The killings

I watched them for hours; they stood out there in the cold: I could see them from the room where they had left me in alone and I wanted to yell at them because I could see the dead birds they had lined up in a row on the edge of the road and when the guns sounded I covered my ears, but I could see the birds falling and I knew that not all of them they would find because the trees caught many of them and they did not drop even through the winter branches. It was very ugly. Later they lifted me and carried me out to see them: some had no heads and there was one whose wing had been shot away It’s only practice they said we’re going hunting in the morning early we’d like to take you but we’ll be out where the going’s tough even for us and we couldn’t carry you then...and you can’t shoot—we’ll teach you when we come back tomorrow.
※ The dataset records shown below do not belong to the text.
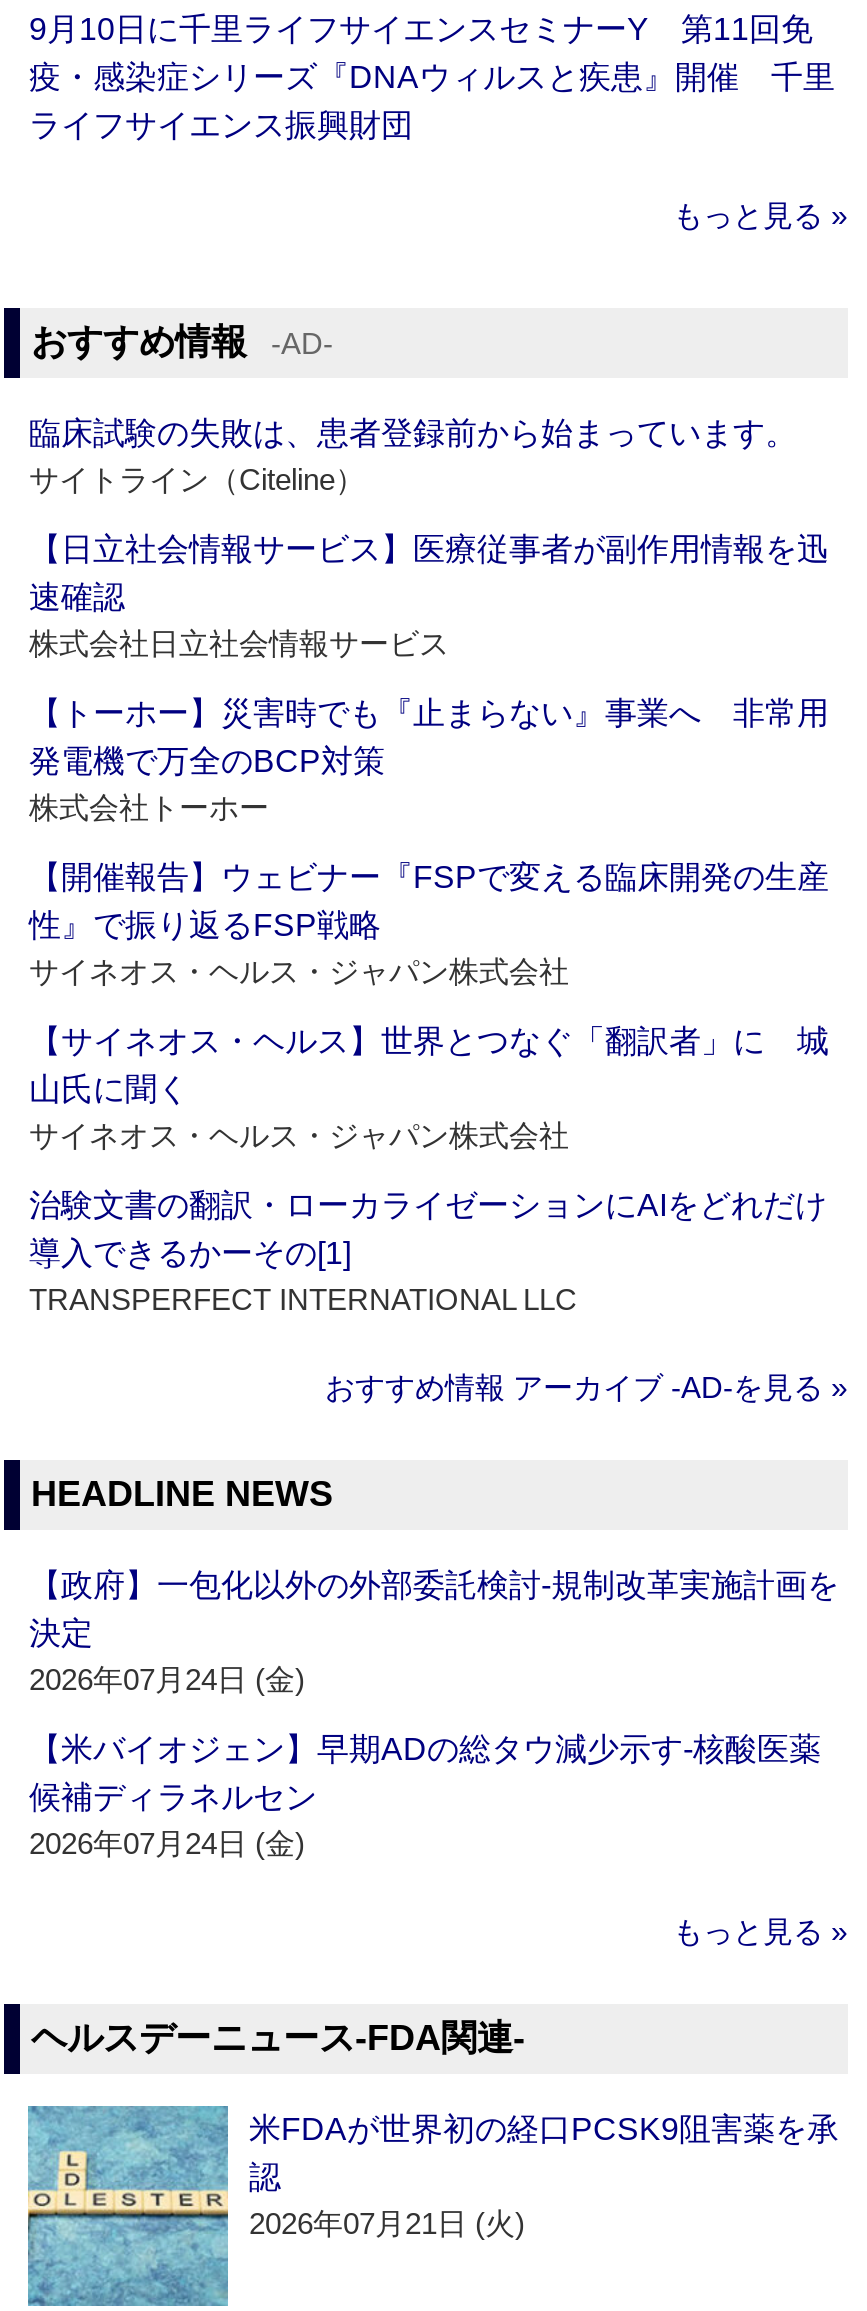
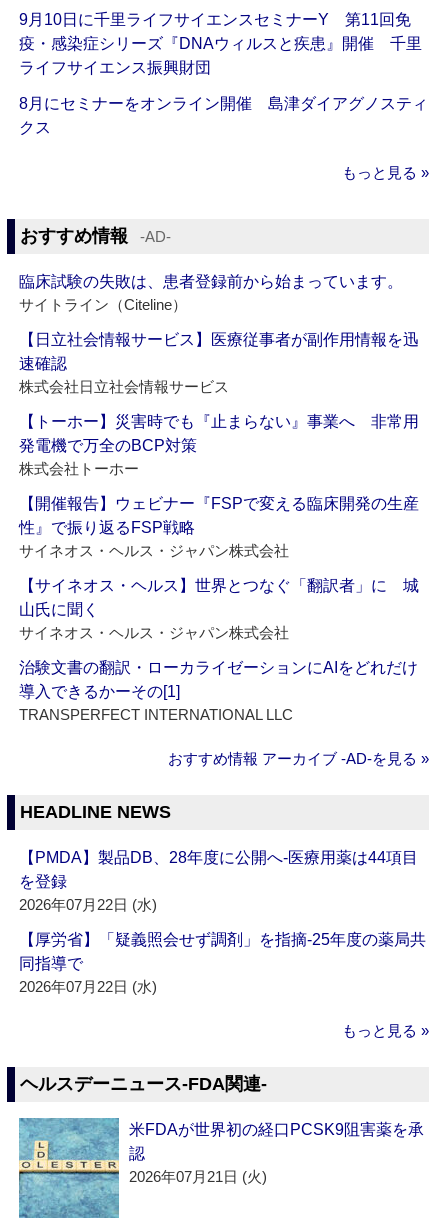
+ 8月にセミナーをオンライン開催 島津ダイアグノスティ
+ クス

- 【政府】一包化以外の外部委託検討‐規制改革実施計画を
- 決定
- 2026年07月24日 (金)
+ 【PMDA】製品DB、28年度に公開へ‐医療用薬は44項目
+ を登録
+ 2026年07月22日 (水)

- 【米バイオジェン】早期ADの総タウ減少示す‐核酸医薬
- 候補ディラネルセン
- 2026年07月24日 (金)
+ 【厚労省】「疑義照会せず調剤」を指摘‐25年度の薬局共
+ 同指導で
+ 2026年07月22日 (水)
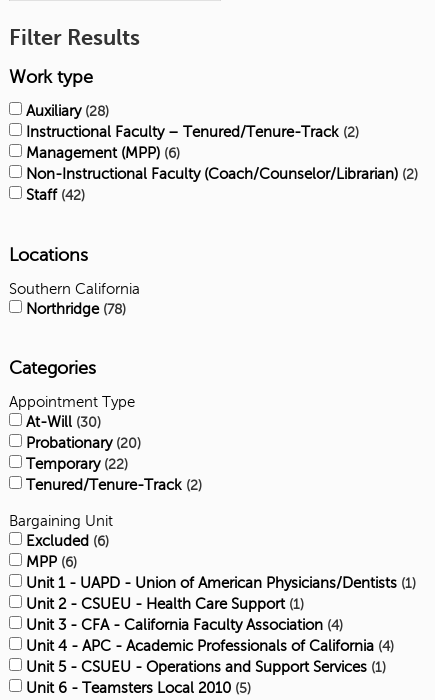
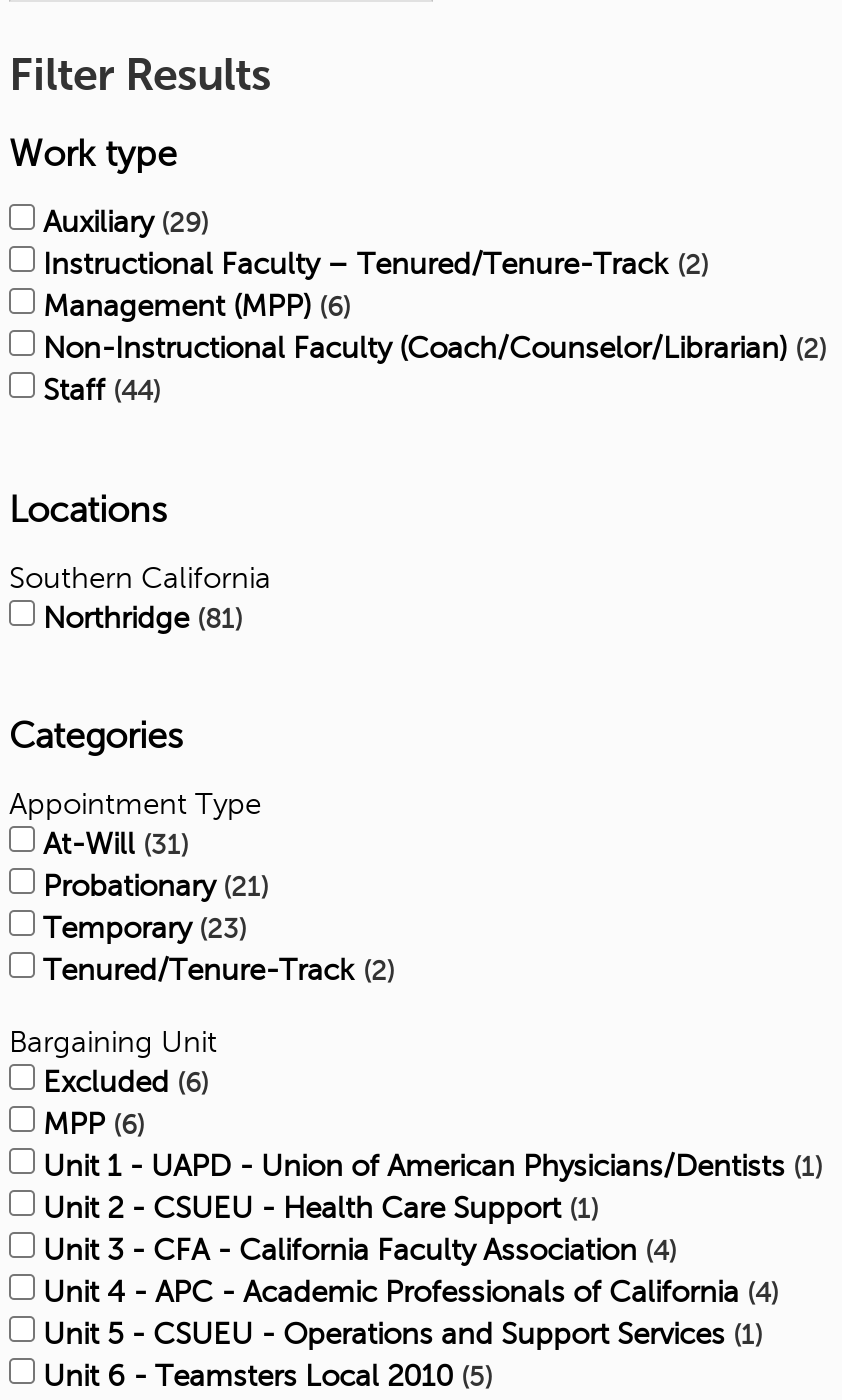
- Auxiliary 28
+ Auxiliary 29

- Staff 42
+ Staff 44

- Northridge 78
+ Northridge 81

- At-Will 30
+ At-Will 31

- Probationary 20
+ Probationary 21

- Temporary 22
+ Temporary 23
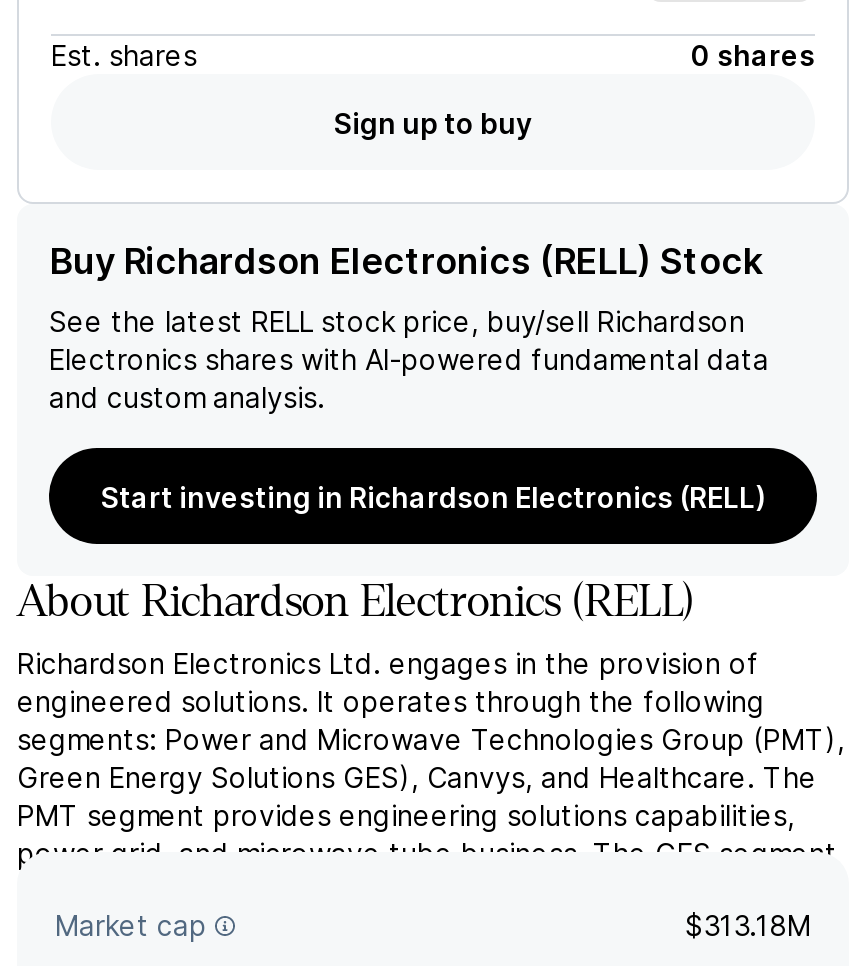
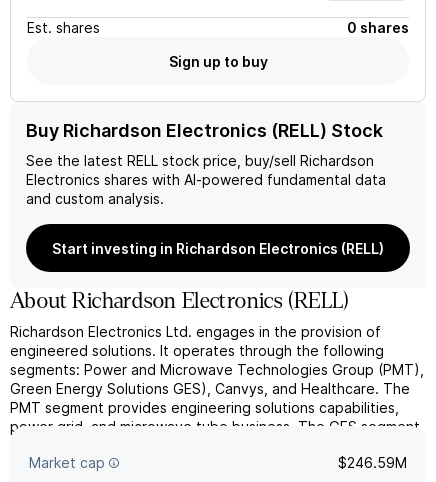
- $313.18M
+ $246.59M
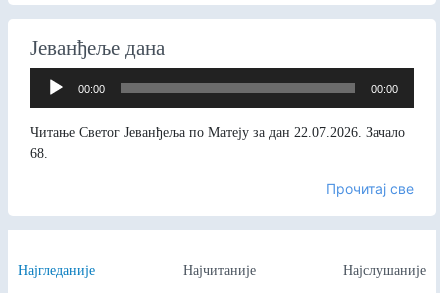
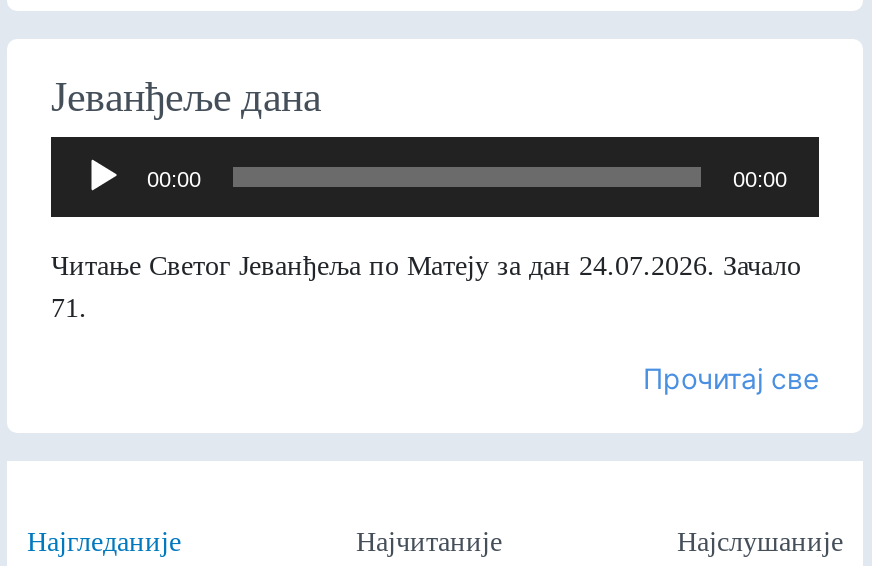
- Читање Светог Јеванђеља по Матеју за дан 22.07.2026. Зачало
+ Читање Светог Јеванђеља по Матеју за дан 24.07.2026. Зачало

- 68.
+ 71.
I wanted to reach one of their guns but they had taken them back to Grandmother who said Did you boys do good...did my boys do really good? in my head I had the time to shoot them over and over for days I shot at them and they ran without arms and legs one bird had lost both legs I counted the birds over and over until the number was the only thing left besides the blood that was on their feathers and that was in my dreams I screamed until Mother took me into the bed with her. When they came back the next day they had taken nothing and they shot at birds again: the hawks circled them and when I saw the hawks I had to hide because I knew the hawks would be killed too and emptied of their blood on the road and put with the robins until they were all counted and then pushed over the edge into the weeds in the bottom of the ditch.